- [Extracted records]:
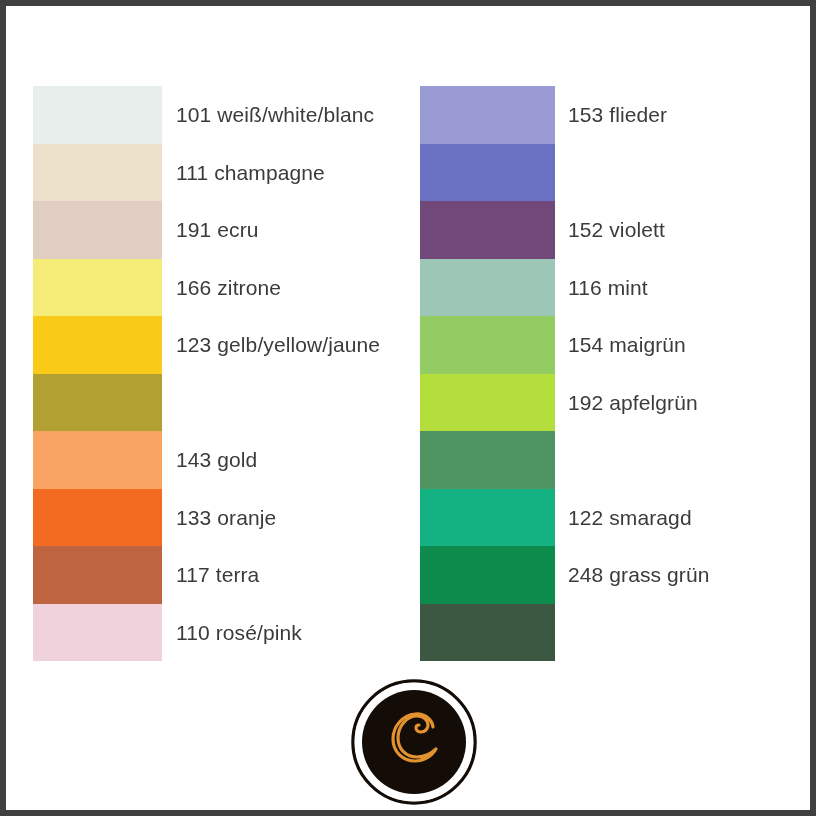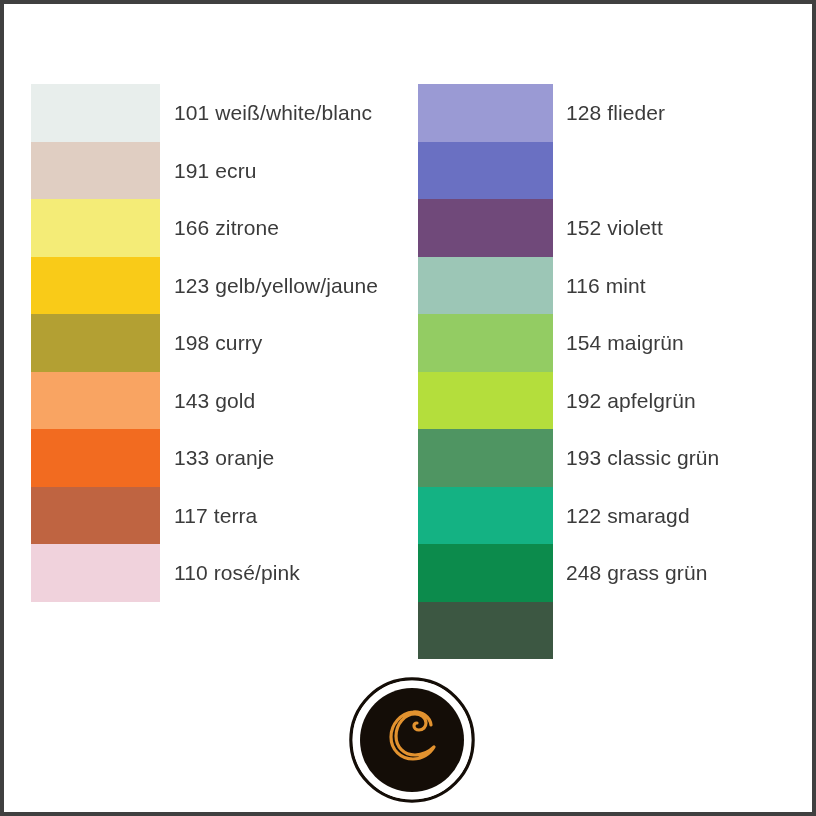--- a/index.html
+++ b/index.html
@@ -14,21 +14,21 @@
     font-family: "Liberation Sans", sans-serif;
     overflow: hidden;
   }
 
   #page {
     position: relative;
     width: 816px;
     height: 816px;
     background: #ffffff;
     box-sizing: border-box;
-    border: 4px solid #404040;
+    border: 6px solid #404040;
   }
 
   
   .swatch-column {
     position: absolute;
     top: 80px;
     display: flex;
     flex-direction: column;
   }
   #column-left  { left: 27px; }
@@ -73,34 +73,37 @@
 <body>
 
 <div id="page">
 
   <div class="swatch-column" id="column-left">
       <div class="swatch-row">
         <div class="swatch-chip" style="background-color: rgb(232, 238, 236);"></div>
         <div class="swatch-label">101 weiß/white/blanc</div>
       </div>
       <div class="swatch-row">
+        <div class="swatch-chip" style="background-color: rgb(236, 224, 203);"></div>
+        <div class="swatch-label">111 champagne</div>
+      </div>
+      <div class="swatch-row">
         <div class="swatch-chip" style="background-color: rgb(224, 206, 194);"></div>
         <div class="swatch-label">191 ecru</div>
       </div>
       <div class="swatch-row">
         <div class="swatch-chip" style="background-color: rgb(244, 236, 119);"></div>
         <div class="swatch-label">166 zitrone</div>
       </div>
       <div class="swatch-row">
         <div class="swatch-chip" style="background-color: rgb(249, 203, 24);"></div>
         <div class="swatch-label">123 gelb/yellow/jaune</div>
       </div>
       <div class="swatch-row">
         <div class="swatch-chip" style="background-color: rgb(179, 160, 51);"></div>
-        <div class="swatch-label">198 curry</div>
       </div>
       <div class="swatch-row">
         <div class="swatch-chip" style="background-color: rgb(249, 164, 98);"></div>
         <div class="swatch-label">143 gold</div>
       </div>
       <div class="swatch-row">
         <div class="swatch-chip" style="background-color: rgb(242, 107, 32);"></div>
         <div class="swatch-label">133 oranje</div>
       </div>
       <div class="swatch-row">
@@ -108,21 +111,21 @@
         <div class="swatch-label">117 terra</div>
       </div>
       <div class="swatch-row">
         <div class="swatch-chip" style="background-color: rgb(240, 210, 220);"></div>
         <div class="swatch-label">110 rosé/pink</div>
       </div>
     </div>
   <div class="swatch-column" id="column-right">
       <div class="swatch-row">
         <div class="swatch-chip" style="background-color: rgb(154, 154, 212);"></div>
-        <div class="swatch-label">128 flieder</div>
+        <div class="swatch-label">153 flieder</div>
       </div>
       <div class="swatch-row">
         <div class="swatch-chip" style="background-color: rgb(106, 112, 194);"></div>
       </div>
       <div class="swatch-row">
         <div class="swatch-chip" style="background-color: rgb(112, 73, 122);"></div>
         <div class="swatch-label">152 violett</div>
       </div>
       <div class="swatch-row">
         <div class="swatch-chip" style="background-color: rgb(156, 198, 182);"></div>
@@ -131,21 +134,20 @@
       <div class="swatch-row">
         <div class="swatch-chip" style="background-color: rgb(147, 204, 99);"></div>
         <div class="swatch-label">154 maigrün</div>
       </div>
       <div class="swatch-row">
         <div class="swatch-chip" style="background-color: rgb(180, 222, 60);"></div>
         <div class="swatch-label">192 apfelgrün</div>
       </div>
       <div class="swatch-row">
         <div class="swatch-chip" style="background-color: rgb(79, 149, 98);"></div>
-        <div class="swatch-label">193 classic grün</div>
       </div>
       <div class="swatch-row">
         <div class="swatch-chip" style="background-color: rgb(20, 178, 131);"></div>
         <div class="swatch-label">122 smaragd</div>
       </div>
       <div class="swatch-row">
         <div class="swatch-chip" style="background-color: rgb(12, 139, 76);"></div>
         <div class="swatch-label">248 grass grün</div>
       </div>
       <div class="swatch-row">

- [The problem]:
Write out the records once more, word for word, though without the pictures they contain.

- [Task answer]:
--- a/index.html
+++ b/index.html
@@ -14,21 +14,21 @@
     font-family: "Liberation Sans", sans-serif;
     overflow: hidden;
   }
 
   #page {
     position: relative;
     width: 816px;
     height: 816px;
     background: #ffffff;
     box-sizing: border-box;
-    border: 4px solid #404040;
+    border: 6px solid #404040;
   }
 
   
   .swatch-column {
     position: absolute;
     top: 80px;
     display: flex;
     flex-direction: column;
   }
   #column-left  { left: 27px; }
@@ -73,34 +73,37 @@
 <body>
 
 <div id="page">
 
   <div class="swatch-column" id="column-left">
       <div class="swatch-row">
         <div class="swatch-chip" style="background-color: rgb(232, 238, 236);"></div>
         <div class="swatch-label">101 weiß/white/blanc</div>
       </div>
       <div class="swatch-row">
+        <div class="swatch-chip" style="background-color: rgb(236, 224, 203);"></div>
+        <div class="swatch-label">111 champagne</div>
+      </div>
+      <div class="swatch-row">
         <div class="swatch-chip" style="background-color: rgb(224, 206, 194);"></div>
         <div class="swatch-label">191 ecru</div>
       </div>
       <div class="swatch-row">
         <div class="swatch-chip" style="background-color: rgb(244, 236, 119);"></div>
         <div class="swatch-label">166 zitrone</div>
       </div>
       <div class="swatch-row">
         <div class="swatch-chip" style="background-color: rgb(249, 203, 24);"></div>
         <div class="swatch-label">123 gelb/yellow/jaune</div>
       </div>
       <div class="swatch-row">
         <div class="swatch-chip" style="background-color: rgb(179, 160, 51);"></div>
-        <div class="swatch-label">198 curry</div>
       </div>
       <div class="swatch-row">
         <div class="swatch-chip" style="background-color: rgb(249, 164, 98);"></div>
         <div class="swatch-label">143 gold</div>
       </div>
       <div class="swatch-row">
         <div class="swatch-chip" style="background-color: rgb(242, 107, 32);"></div>
         <div class="swatch-label">133 oranje</div>
       </div>
       <div class="swatch-row">
@@ -108,21 +111,21 @@
         <div class="swatch-label">117 terra</div>
       </div>
       <div class="swatch-row">
         <div class="swatch-chip" style="background-color: rgb(240, 210, 220);"></div>
         <div class="swatch-label">110 rosé/pink</div>
       </div>
     </div>
   <div class="swatch-column" id="column-right">
       <div class="swatch-row">
         <div class="swatch-chip" style="background-color: rgb(154, 154, 212);"></div>
-        <div class="swatch-label">128 flieder</div>
+        <div class="swatch-label">153 flieder</div>
       </div>
       <div class="swatch-row">
         <div class="swatch-chip" style="background-color: rgb(106, 112, 194);"></div>
       </div>
       <div class="swatch-row">
         <div class="swatch-chip" style="background-color: rgb(112, 73, 122);"></div>
         <div class="swatch-label">152 violett</div>
       </div>
       <div class="swatch-row">
         <div class="swatch-chip" style="background-color: rgb(156, 198, 182);"></div>
@@ -131,21 +134,20 @@
       <div class="swatch-row">
         <div class="swatch-chip" style="background-color: rgb(147, 204, 99);"></div>
         <div class="swatch-label">154 maigrün</div>
       </div>
       <div class="swatch-row">
         <div class="swatch-chip" style="background-color: rgb(180, 222, 60);"></div>
         <div class="swatch-label">192 apfelgrün</div>
       </div>
       <div class="swatch-row">
         <div class="swatch-chip" style="background-color: rgb(79, 149, 98);"></div>
-        <div class="swatch-label">193 classic grün</div>
       </div>
       <div class="swatch-row">
         <div class="swatch-chip" style="background-color: rgb(20, 178, 131);"></div>
         <div class="swatch-label">122 smaragd</div>
       </div>
       <div class="swatch-row">
         <div class="swatch-chip" style="background-color: rgb(12, 139, 76);"></div>
         <div class="swatch-label">248 grass grün</div>
       </div>
       <div class="swatch-row">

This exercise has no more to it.